→ ENTRIES SUPPLIED:
Segment Open

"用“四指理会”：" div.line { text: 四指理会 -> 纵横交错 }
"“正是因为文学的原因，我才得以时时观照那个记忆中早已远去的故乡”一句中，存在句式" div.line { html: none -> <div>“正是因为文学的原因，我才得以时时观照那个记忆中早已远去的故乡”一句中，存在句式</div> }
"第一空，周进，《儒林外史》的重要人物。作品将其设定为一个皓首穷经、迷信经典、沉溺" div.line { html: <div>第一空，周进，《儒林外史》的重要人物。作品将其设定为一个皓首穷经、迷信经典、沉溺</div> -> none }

Segment Closed
Segment Open

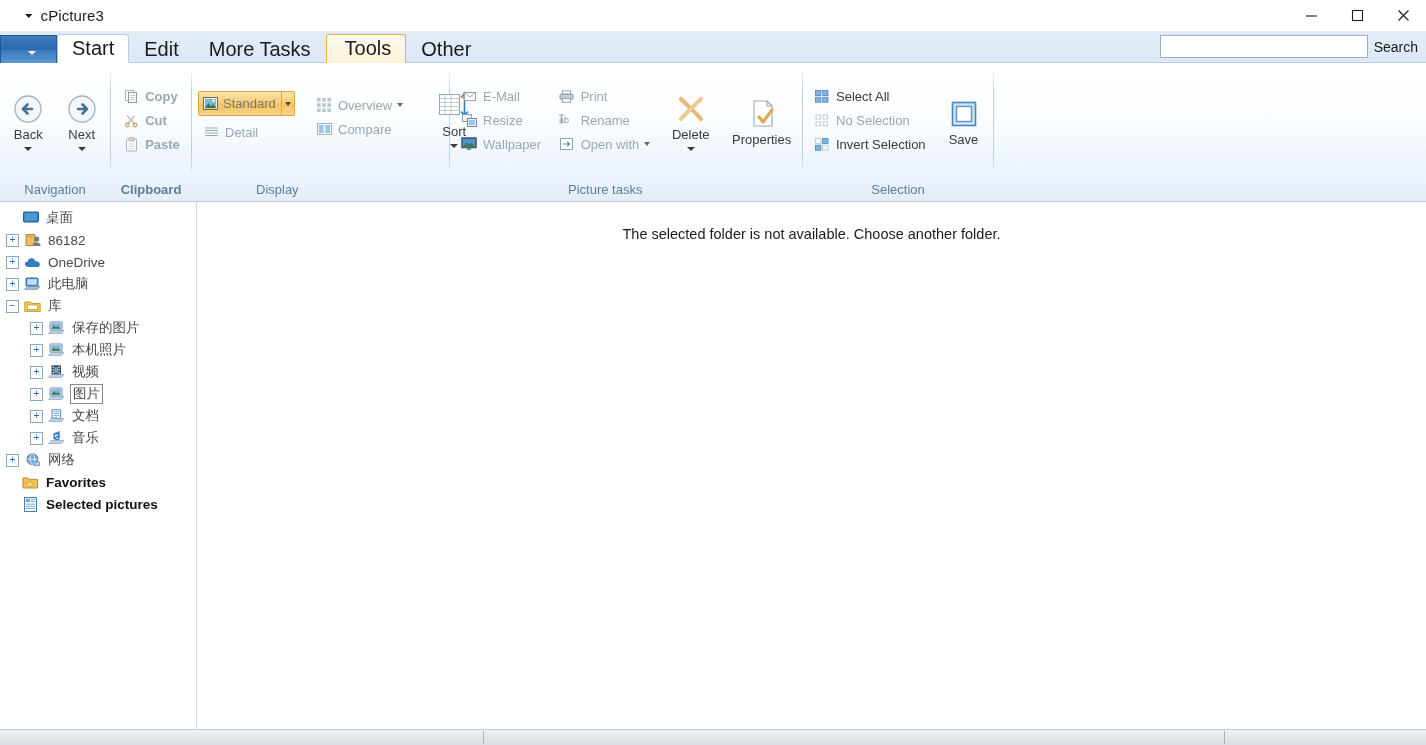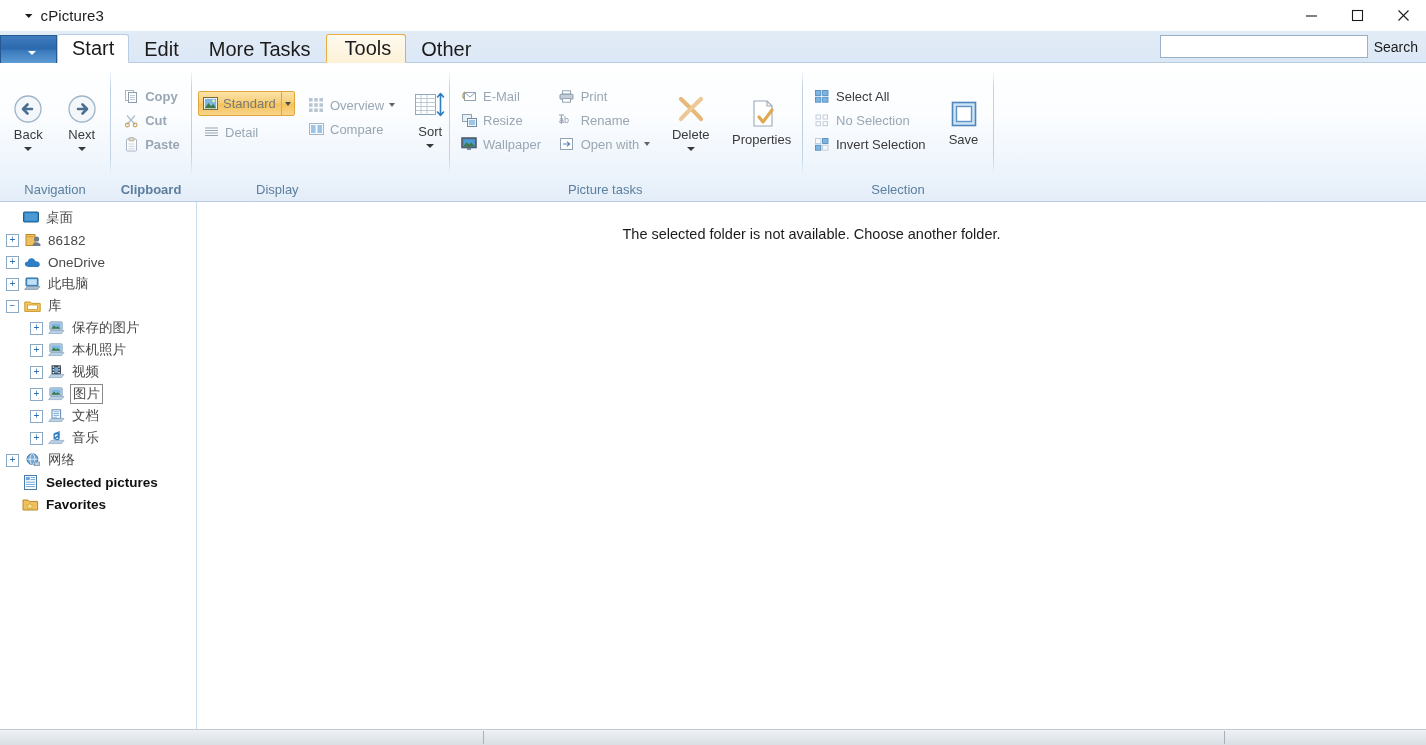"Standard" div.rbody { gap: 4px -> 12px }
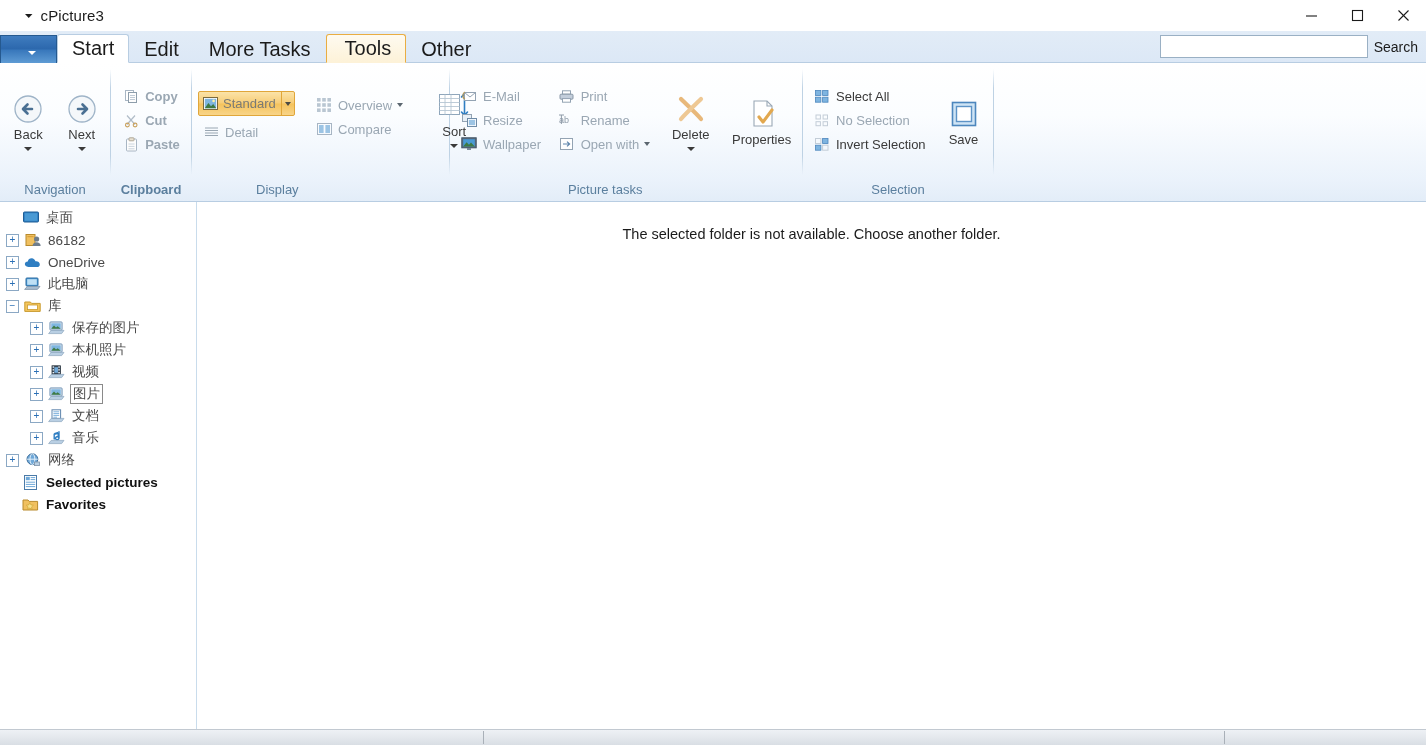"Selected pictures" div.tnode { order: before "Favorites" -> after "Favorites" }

Segment Closed
Segment Open

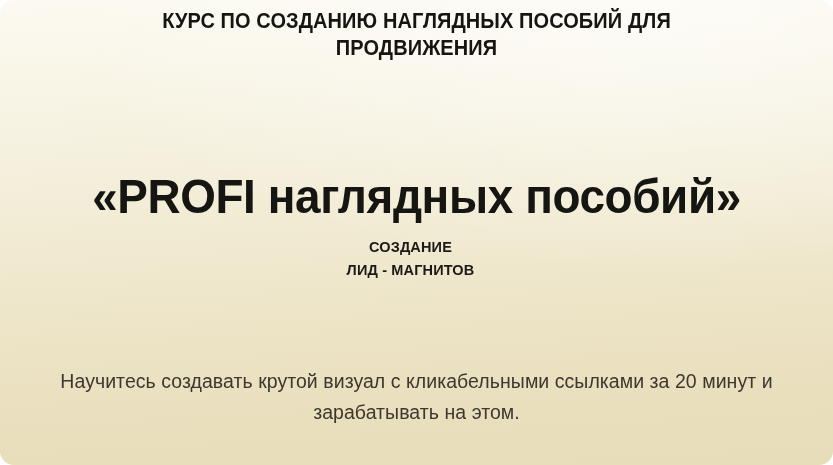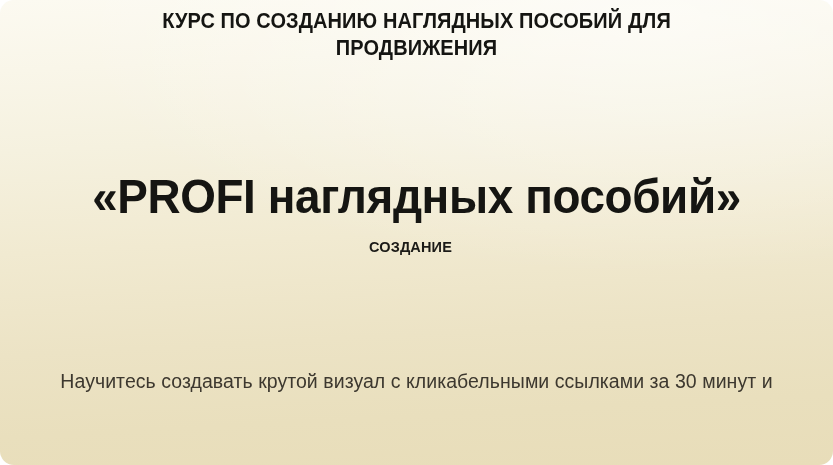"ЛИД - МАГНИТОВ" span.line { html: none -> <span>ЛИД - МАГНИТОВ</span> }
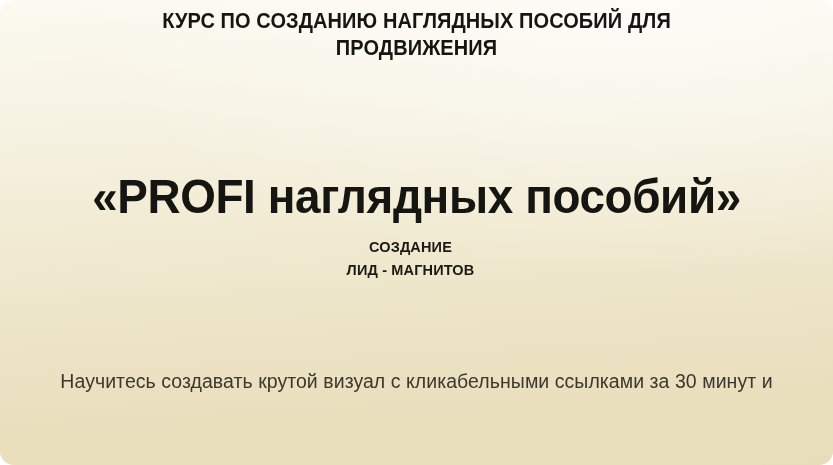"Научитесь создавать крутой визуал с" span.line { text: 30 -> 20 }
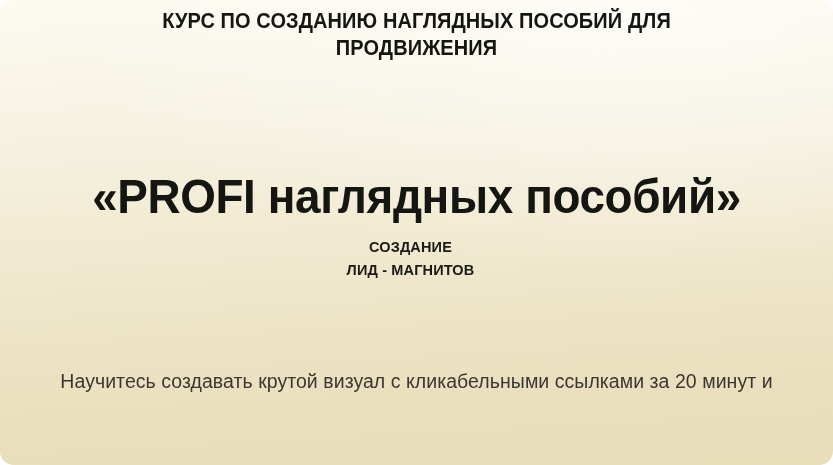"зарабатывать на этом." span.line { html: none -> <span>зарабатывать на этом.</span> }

Segment Closed

→ EXERCISE PROMPT:
Your task for the entries above: copy exactly the span starting with the line with "text: 四指理会 ->" and going on through the line with "html: <div>第一空，周进，《儒林外史》的重要人物。作品将其设定为一个皓首穷经、迷信经典、沉溺</div> ->", both lines included, and nothing else.

→ EXERCISE RESPONSE:
"用“四指理会”：" div.line { text: 四指理会 -> 纵横交错 }
"“正是因为文学的原因，我才得以时时观照那个记忆中早已远去的故乡”一句中，存在句式" div.line { html: none -> <div>“正是因为文学的原因，我才得以时时观照那个记忆中早已远去的故乡”一句中，存在句式</div> }
"第一空，周进，《儒林外史》的重要人物。作品将其设定为一个皓首穷经、迷信经典、沉溺" div.line { html: <div>第一空，周进，《儒林外史》的重要人物。作品将其设定为一个皓首穷经、迷信经典、沉溺</div> -> none }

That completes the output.